Quer durch die Galerien

Da kann nur noch der hl. Florian helfen. Oder ein Stromausfall. Denn das ewige Höllenfeuer in Fabrizio Plessis Beichtstühlen brennt eh nur auf Video. Galerie Mauroner

Da kann nur noch der hl. Florian helfen. Oder ein Stromausfall. Denn das ewige Höllenfeuer in Fabrizio Plessis Beichtstühlen brennt eh nur auf Video. Galerie Mauroner

Von Claudia Aigner

Was fällt denen wohl als nächstes ein, den Satanisten, diesen Perverslingen? Lassen sie bald ihre Quietsch-Entchen eine Runde im Taufbecken vom Stephansdom drehen, diese Irregeleiteten, und treiben dafür auch noch importiertes Originalwasser aus dem Jordan auf (oder von der Konkurrenz, vom Ganges)? Oder spielen sie mit dem schadenfrohen Gedanken, ihren Piranha im Weihwasserbecken freizulassen, diese Saboteure des Katholizismus, und bringen dann ein scheinheiliges Warnschild an: „Bekreuzigen auf eigene Gefahr“ oder: „Kein Trinkwasser“? Weil Satanismus einfach eine Verhaltensstörung ist?

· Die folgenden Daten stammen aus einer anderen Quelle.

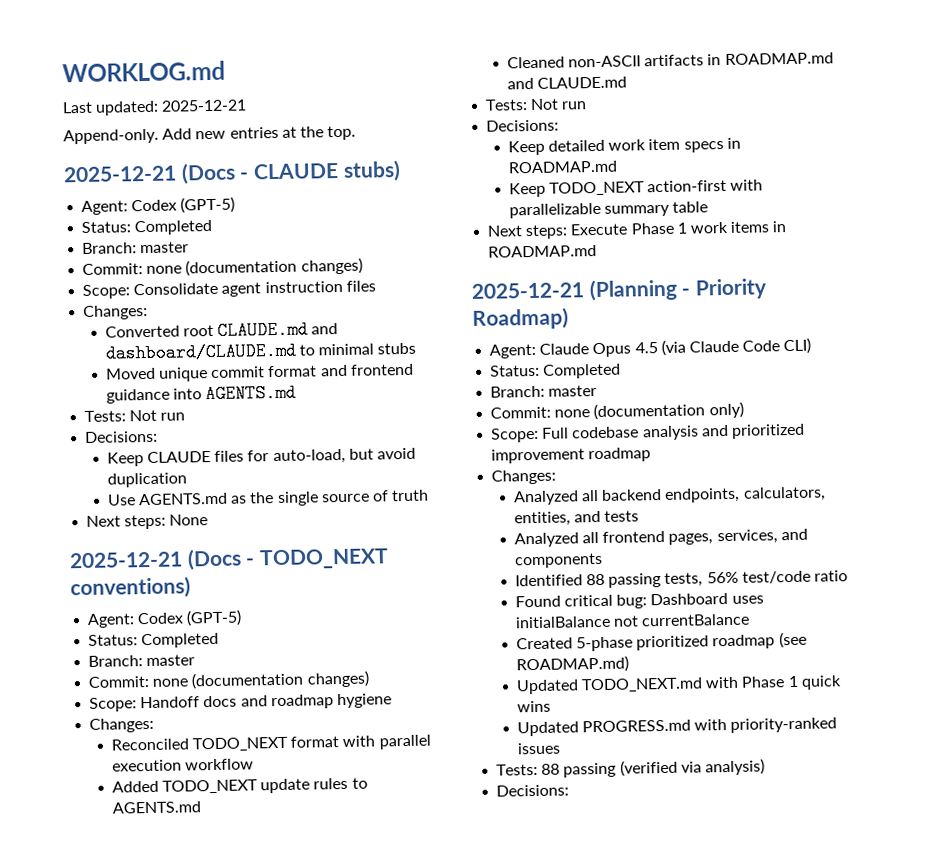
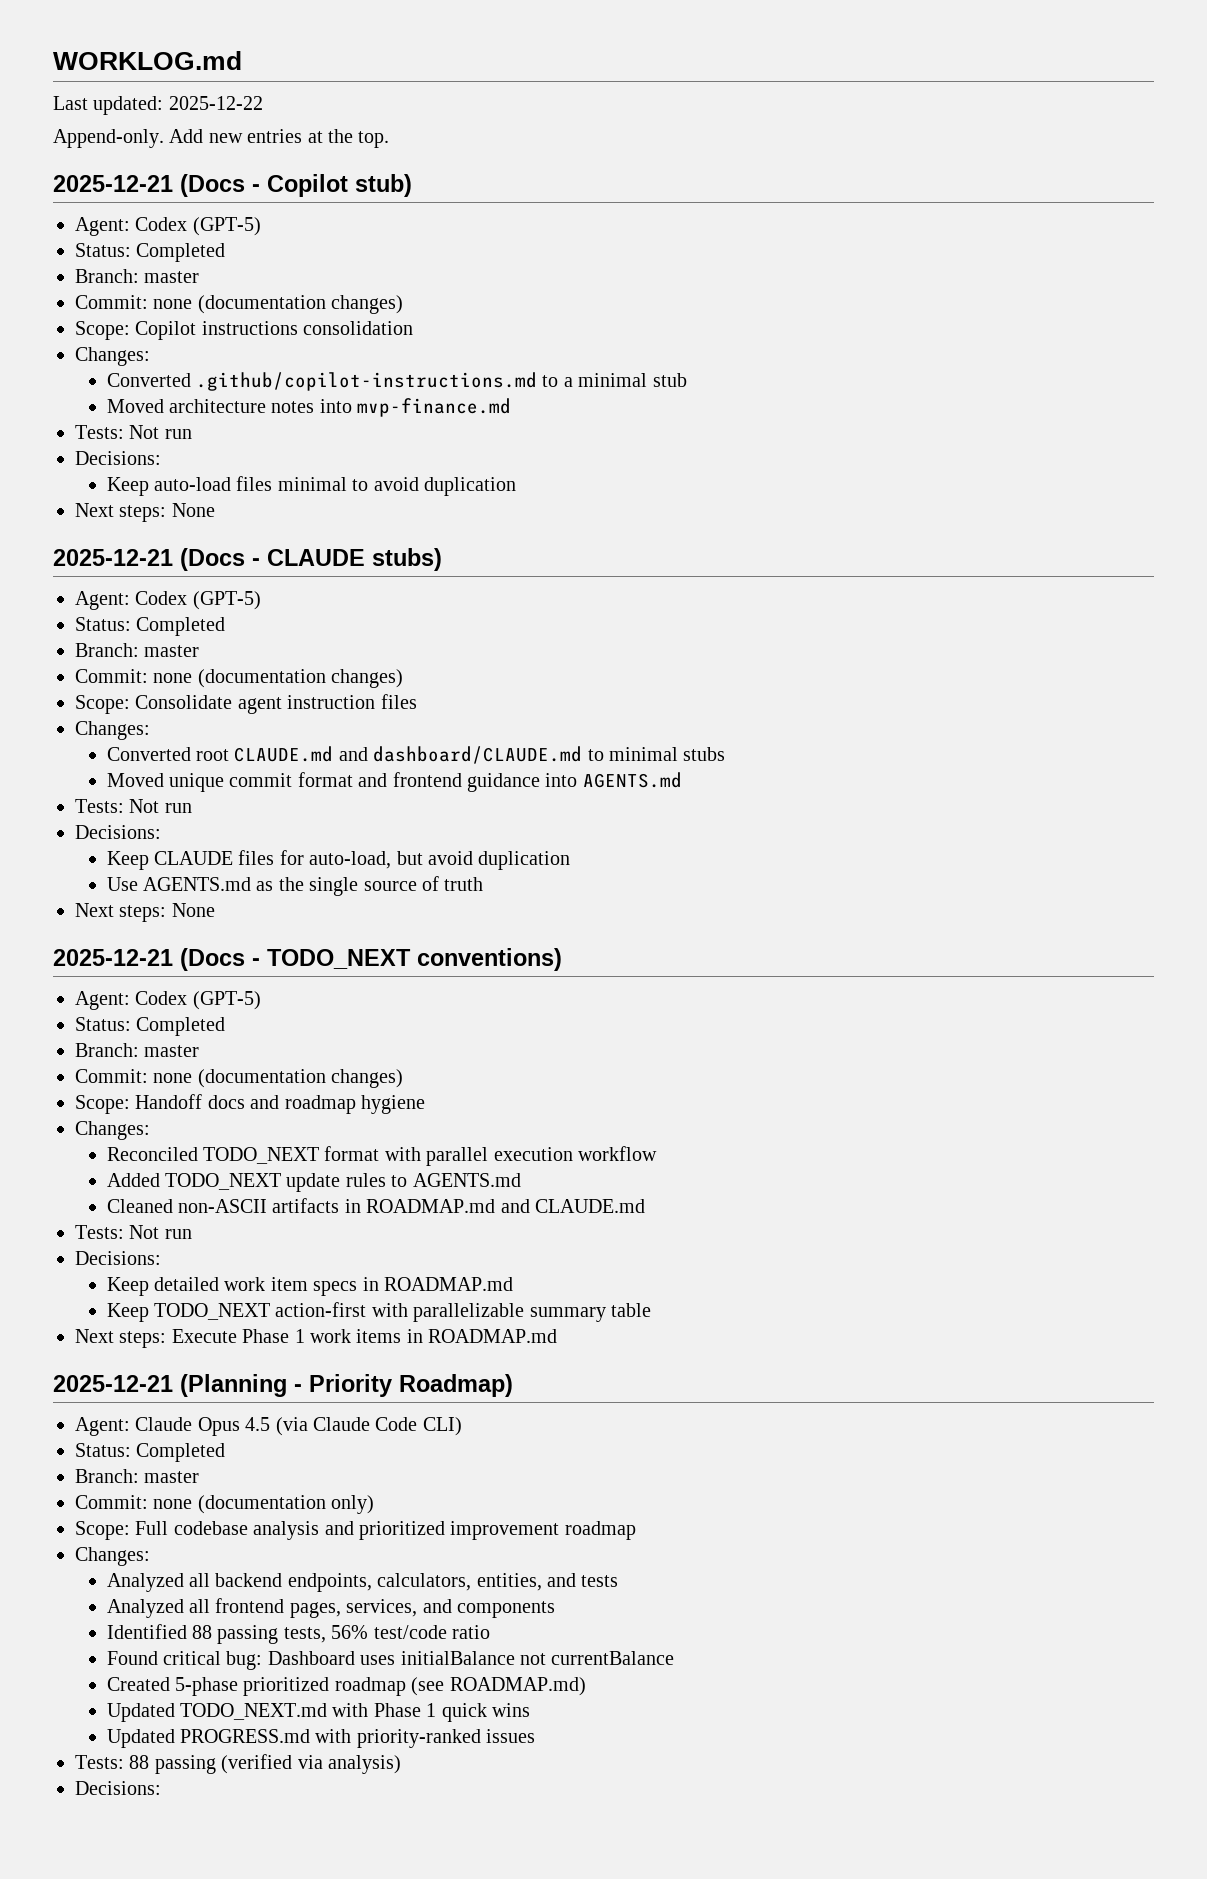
- Last updated: 2025-12-21
+ Last updated: 2025-12-22
+ 2025-12-21 (Docs - Copilot stub)
+ Agent: Codex (GPT-5)
+ Status: Completed
+ Branch: master
+ Commit: none (documentation changes)
+ Scope: Copilot instructions consolidation
+ Changes:
+ Converted .github/copilot-instructions.md to a minimal stub
+ Moved architecture notes into mvp-finance.md
+ Tests: Not run
+ Decisions:
+ Keep auto-load files minimal to avoid duplication
+ Next steps: None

Natürlich könnten sie ebenso Hostien mithilfe von diesseitigen, nämlich kariesverursachenden Kokosbusserln schänden oder mithilfe anderer Geschmacksverstärker, die sie draufsetzen auf die entsagungsvolle Oblate. Oder sie verteilen bei ihren schwarzen Messfeiern gleich Kartoffelchips, die den Körper süchtig machen (wegen dem Natriumglutamat) und bedienen sich des unlauteren Wettbewerbs gegenüber der christlichen Kirche, weil die Satansjünger dann einfach nicht mehr aufhören können, sich beim Abendmahl Nachschlag zu holen und sich ein zweites und drittes Mal anzustellen beim Chipspackerl. Oder sie fallen halt über eine Pizza Diavolo her.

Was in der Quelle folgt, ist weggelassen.